Search the material below for the string "city" and list each line that holds it.

◆ Provided information

[Start of section]

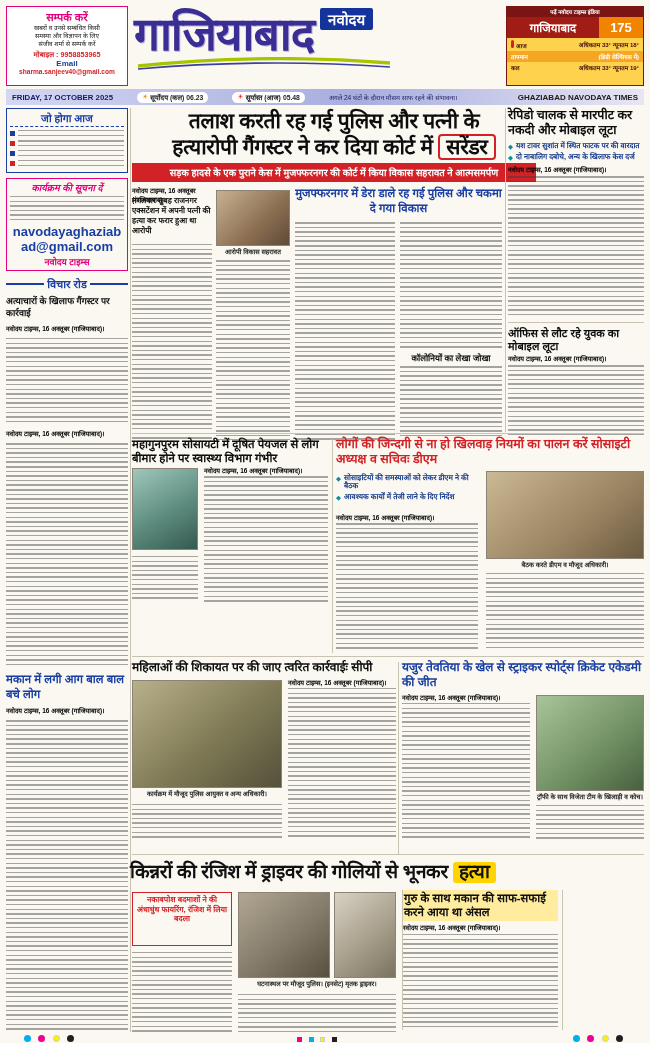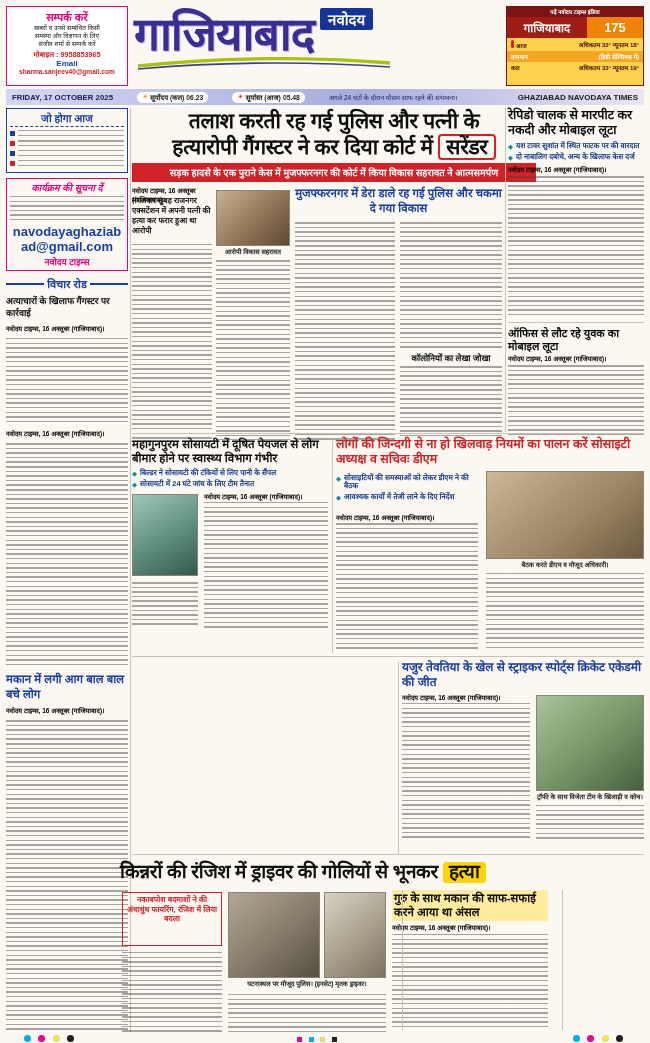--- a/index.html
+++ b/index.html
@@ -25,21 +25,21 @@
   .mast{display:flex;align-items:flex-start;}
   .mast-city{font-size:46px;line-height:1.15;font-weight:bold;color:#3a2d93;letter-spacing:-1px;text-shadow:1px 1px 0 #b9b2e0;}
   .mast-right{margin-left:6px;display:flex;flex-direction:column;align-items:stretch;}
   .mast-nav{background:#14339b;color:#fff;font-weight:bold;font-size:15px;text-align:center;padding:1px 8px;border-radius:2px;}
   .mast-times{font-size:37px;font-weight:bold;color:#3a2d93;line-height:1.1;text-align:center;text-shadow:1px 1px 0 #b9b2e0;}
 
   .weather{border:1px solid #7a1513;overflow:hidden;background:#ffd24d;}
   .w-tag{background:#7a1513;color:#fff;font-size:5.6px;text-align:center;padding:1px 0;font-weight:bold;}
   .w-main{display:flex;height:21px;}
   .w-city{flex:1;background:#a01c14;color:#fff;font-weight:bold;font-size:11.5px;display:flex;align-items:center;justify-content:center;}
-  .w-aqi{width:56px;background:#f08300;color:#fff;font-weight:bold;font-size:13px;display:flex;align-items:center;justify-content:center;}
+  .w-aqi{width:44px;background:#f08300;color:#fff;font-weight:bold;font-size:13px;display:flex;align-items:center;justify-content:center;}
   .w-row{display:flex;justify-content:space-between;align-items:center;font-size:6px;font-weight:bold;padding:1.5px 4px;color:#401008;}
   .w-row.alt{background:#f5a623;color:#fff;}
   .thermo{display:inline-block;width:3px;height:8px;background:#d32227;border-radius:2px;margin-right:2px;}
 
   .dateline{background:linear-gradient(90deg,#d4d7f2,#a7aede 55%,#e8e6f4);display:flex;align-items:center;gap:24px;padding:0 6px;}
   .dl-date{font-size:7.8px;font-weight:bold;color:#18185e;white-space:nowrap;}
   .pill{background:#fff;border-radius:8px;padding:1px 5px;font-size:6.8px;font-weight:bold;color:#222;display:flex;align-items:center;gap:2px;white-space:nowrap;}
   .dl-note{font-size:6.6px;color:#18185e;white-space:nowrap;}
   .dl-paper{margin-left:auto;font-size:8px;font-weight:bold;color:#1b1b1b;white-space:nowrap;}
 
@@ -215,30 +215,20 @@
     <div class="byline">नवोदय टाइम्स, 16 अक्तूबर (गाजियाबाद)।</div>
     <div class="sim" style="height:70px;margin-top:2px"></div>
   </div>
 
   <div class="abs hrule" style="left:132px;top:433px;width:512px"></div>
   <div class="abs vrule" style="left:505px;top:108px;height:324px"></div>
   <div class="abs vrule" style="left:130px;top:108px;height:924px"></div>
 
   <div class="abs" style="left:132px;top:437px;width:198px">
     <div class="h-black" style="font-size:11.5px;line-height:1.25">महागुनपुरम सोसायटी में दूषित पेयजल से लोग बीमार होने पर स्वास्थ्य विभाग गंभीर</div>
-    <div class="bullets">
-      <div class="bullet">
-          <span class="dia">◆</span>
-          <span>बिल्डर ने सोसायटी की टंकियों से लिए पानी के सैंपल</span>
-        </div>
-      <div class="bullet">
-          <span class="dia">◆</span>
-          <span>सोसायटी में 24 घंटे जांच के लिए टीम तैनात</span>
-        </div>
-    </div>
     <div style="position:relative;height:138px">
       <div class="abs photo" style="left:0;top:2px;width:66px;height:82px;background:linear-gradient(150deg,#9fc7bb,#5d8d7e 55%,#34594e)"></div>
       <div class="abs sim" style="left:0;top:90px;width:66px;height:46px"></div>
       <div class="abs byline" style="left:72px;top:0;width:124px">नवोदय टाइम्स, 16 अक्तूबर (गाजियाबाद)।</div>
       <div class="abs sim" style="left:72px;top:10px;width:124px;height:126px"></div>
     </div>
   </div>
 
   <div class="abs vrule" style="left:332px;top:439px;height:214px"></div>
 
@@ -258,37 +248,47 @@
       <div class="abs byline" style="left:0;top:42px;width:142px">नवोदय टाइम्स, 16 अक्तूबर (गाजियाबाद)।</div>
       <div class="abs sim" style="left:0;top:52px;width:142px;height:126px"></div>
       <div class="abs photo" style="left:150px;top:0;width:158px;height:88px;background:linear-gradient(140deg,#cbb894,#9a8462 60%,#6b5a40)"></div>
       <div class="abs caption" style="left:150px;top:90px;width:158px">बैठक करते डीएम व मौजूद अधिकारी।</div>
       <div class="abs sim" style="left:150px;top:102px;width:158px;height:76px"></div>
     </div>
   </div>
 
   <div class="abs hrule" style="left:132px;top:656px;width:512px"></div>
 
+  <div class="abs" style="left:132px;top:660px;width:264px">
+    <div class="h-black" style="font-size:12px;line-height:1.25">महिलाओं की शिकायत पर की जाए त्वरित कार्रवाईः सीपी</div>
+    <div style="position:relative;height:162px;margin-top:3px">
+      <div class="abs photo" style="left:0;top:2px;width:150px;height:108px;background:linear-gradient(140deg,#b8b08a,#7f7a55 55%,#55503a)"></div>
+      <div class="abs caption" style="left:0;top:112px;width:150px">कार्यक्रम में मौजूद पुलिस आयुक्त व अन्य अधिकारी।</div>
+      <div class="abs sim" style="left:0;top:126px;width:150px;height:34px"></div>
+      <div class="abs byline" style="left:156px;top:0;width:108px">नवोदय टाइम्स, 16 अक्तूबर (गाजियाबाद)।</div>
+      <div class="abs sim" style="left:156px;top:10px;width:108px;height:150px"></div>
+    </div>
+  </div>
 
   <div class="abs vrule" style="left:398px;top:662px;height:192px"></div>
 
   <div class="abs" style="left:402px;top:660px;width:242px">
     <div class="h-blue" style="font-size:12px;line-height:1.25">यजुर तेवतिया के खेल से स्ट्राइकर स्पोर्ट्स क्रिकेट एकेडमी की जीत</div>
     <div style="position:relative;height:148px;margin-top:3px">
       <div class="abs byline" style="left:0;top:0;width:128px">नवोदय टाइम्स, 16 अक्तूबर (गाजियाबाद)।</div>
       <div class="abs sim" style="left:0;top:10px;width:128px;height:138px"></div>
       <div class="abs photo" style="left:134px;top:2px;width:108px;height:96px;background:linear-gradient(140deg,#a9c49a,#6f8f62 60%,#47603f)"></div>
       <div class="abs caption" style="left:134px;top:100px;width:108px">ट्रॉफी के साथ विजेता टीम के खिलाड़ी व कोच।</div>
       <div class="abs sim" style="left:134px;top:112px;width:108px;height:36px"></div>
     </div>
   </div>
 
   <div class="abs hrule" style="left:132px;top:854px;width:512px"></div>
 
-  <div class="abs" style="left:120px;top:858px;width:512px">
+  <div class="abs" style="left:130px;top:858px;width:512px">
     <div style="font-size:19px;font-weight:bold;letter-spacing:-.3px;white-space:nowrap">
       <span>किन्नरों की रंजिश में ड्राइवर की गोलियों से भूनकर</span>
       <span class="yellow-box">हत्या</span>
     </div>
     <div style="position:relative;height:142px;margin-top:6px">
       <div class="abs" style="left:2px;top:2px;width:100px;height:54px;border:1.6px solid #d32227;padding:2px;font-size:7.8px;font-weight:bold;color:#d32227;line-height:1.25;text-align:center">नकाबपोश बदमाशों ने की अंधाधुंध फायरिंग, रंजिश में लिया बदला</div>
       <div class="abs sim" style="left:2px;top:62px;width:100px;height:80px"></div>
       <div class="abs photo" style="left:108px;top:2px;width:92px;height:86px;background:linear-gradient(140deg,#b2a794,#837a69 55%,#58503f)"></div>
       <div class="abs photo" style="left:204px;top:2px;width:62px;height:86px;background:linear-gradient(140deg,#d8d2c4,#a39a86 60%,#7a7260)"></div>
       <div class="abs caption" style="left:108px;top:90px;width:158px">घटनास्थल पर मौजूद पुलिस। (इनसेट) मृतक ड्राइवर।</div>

[End of section]

◆ Response to the task
   .mast-city{font-size:46px;line-height:1.15;font-weight:bold;color:#3a2d93;letter-spacing:-1px;text-shadow:1px 1px 0 #b9b2e0;}
   .w-city{flex:1;background:#a01c14;color:#fff;font-weight:bold;font-size:11.5px;display:flex;align-items:center;justify-content:center;}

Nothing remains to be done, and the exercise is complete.